Another client wants to use Lotus Notes, but is unimpressed with the limited imaging add-on available for Notes. We are going to tie LaserFiche and Notes together to satisfy their needs.

It is very common to tie accounting systems and contact managers to DIMS. In a typical use, a customer calls up to ask why a delivery has not arrived. You bring up the customer's information in your accounting software. Simultaneously, an automated link to your DIMS brings that program up in the bottom half of your screen. It then grabs the customer number from the accounting system and passes it to the search field in the imaging program. This brings up the documents associated with this customer. Then you can view the receipt that shows that Joe on the loading dock signed for the package at 4:00PM, yesterday. Then, while you are still speaking to the customer, you could fax the receipt to them using your network-base (of course!) fax system.

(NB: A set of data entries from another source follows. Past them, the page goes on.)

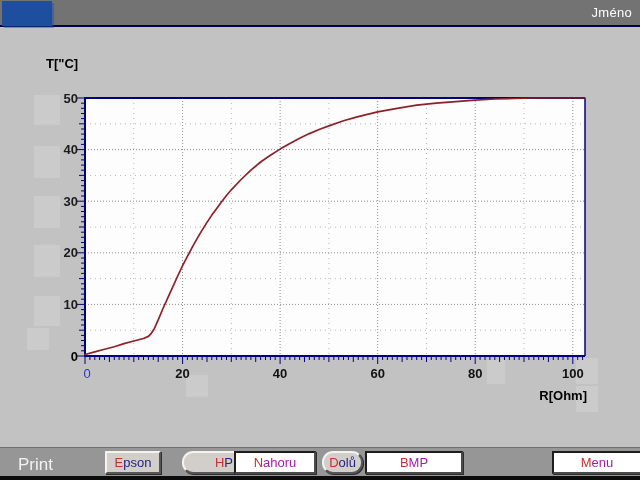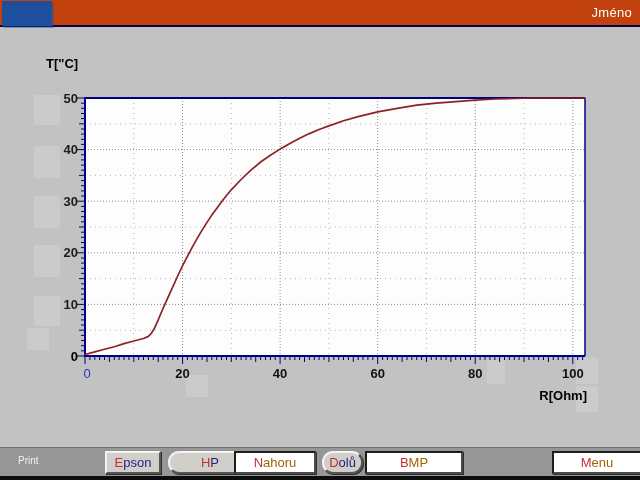--- a/index.html
+++ b/index.html
@@ -4,61 +4,61 @@
 <style>
   html,body{margin:0;padding:0;background:#555;}
   .screen{
     position:relative;width:640px;height:480px;overflow:hidden;
     background:#c2c2c2;font-family:"Liberation Sans",sans-serif;
     -webkit-user-select:none;user-select:none;
   }
   
   .titlebar{
     position:absolute;left:0;top:0;width:640px;height:25px;
-    background:#c2410c;border-bottom:2px solid #00004e;
+    background:#737373;border-bottom:2px solid #00004e;
   }
   .logo{
     position:absolute;left:2px;top:1px;width:50px;height:25px;
     background:#1e4e9e;box-shadow:2px 2px 0 rgba(30,78,158,.45);
   }
   .title-text{
     position:absolute;right:8px;top:5px;color:#ffffff;font-size:13px;
     letter-spacing:.3px;
   }
   
   .ghost{position:absolute;background:#cbcbcb;}
   
   #chart-svg{position:absolute;left:0;top:0;width:640px;height:480px;}
   
   .bbar{
     position:absolute;left:0;top:447px;width:640px;height:29px;
     background:#969696;border-top:1px solid #6f6f6f;box-sizing:border-box;
   }
   .black-strip{position:absolute;left:0;top:476px;width:640px;height:4px;background:#0c0c0c;}
-  .print{position:absolute;left:18px;top:7px;color:#f2f2f2;font-size:10px;}
+  .print{position:absolute;left:18px;top:7px;color:#f2f2f2;font-size:17px;}
   button.b{
     position:absolute;top:3px;height:23px;margin:0;padding:0 2px;
     font-size:13px;font-family:"Liberation Sans",sans-serif;line-height:18px;
     cursor:pointer;white-space:nowrap;
   }
   .b.gray{
     background:#d2cfca;
     border:2px solid;border-color:#f3f3f3 #565656 #565656 #f3f3f3;
     box-shadow:1px 1px 0 #2e2e2e;
   }
   .b.white{
     background:#ffffff;
     border:2px solid #1d1d1d;border-right-color:#4a4a4a;border-bottom-color:#4a4a4a;
     box-shadow:1px 1px 0 #2e2e2e;
   }
   .b span{color:#232387;}
-  .b.white span{color:#a16207;}
+  .b.white span{color:#a21caf;}
   .b span.hk{color:#c43030;}
   #btn-epson{left:105px;width:56px;}
-  #btn-hp{left:168px;width:84px;border-radius:11px;}
+  #btn-hp{left:182px;width:84px;border-radius:11px;}
   #btn-nahoru{left:234px;width:82px;}
   #btn-dolu{left:322px;width:41px;border-radius:11px;}
   #btn-bmp{left:365px;width:98px;}
   #btn-menu{left:552px;width:90px;}
 </style>
 </head>
 <body>
 
 <div class="screen">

The last item I want to mention is input. It is a great help to be able to batch-import text and graphics that already exist in electronic form. Even though a fuzzy search feature can help get around OCR inaccuracy, direct import of text will always be more reliable. Direct import can also retain the quality of graphic images. There can also be a great savings in labor costs. Additionally, with batch-import of graphics, even old microfiche and microfilm stock can be easily input.

Document and image management systems are a great solution to many potential problems, including storage costs, retrieval speeds, misfiling, and data analysis. It does, however, take careful planning to fully integrate all of the new technologies that make them run best.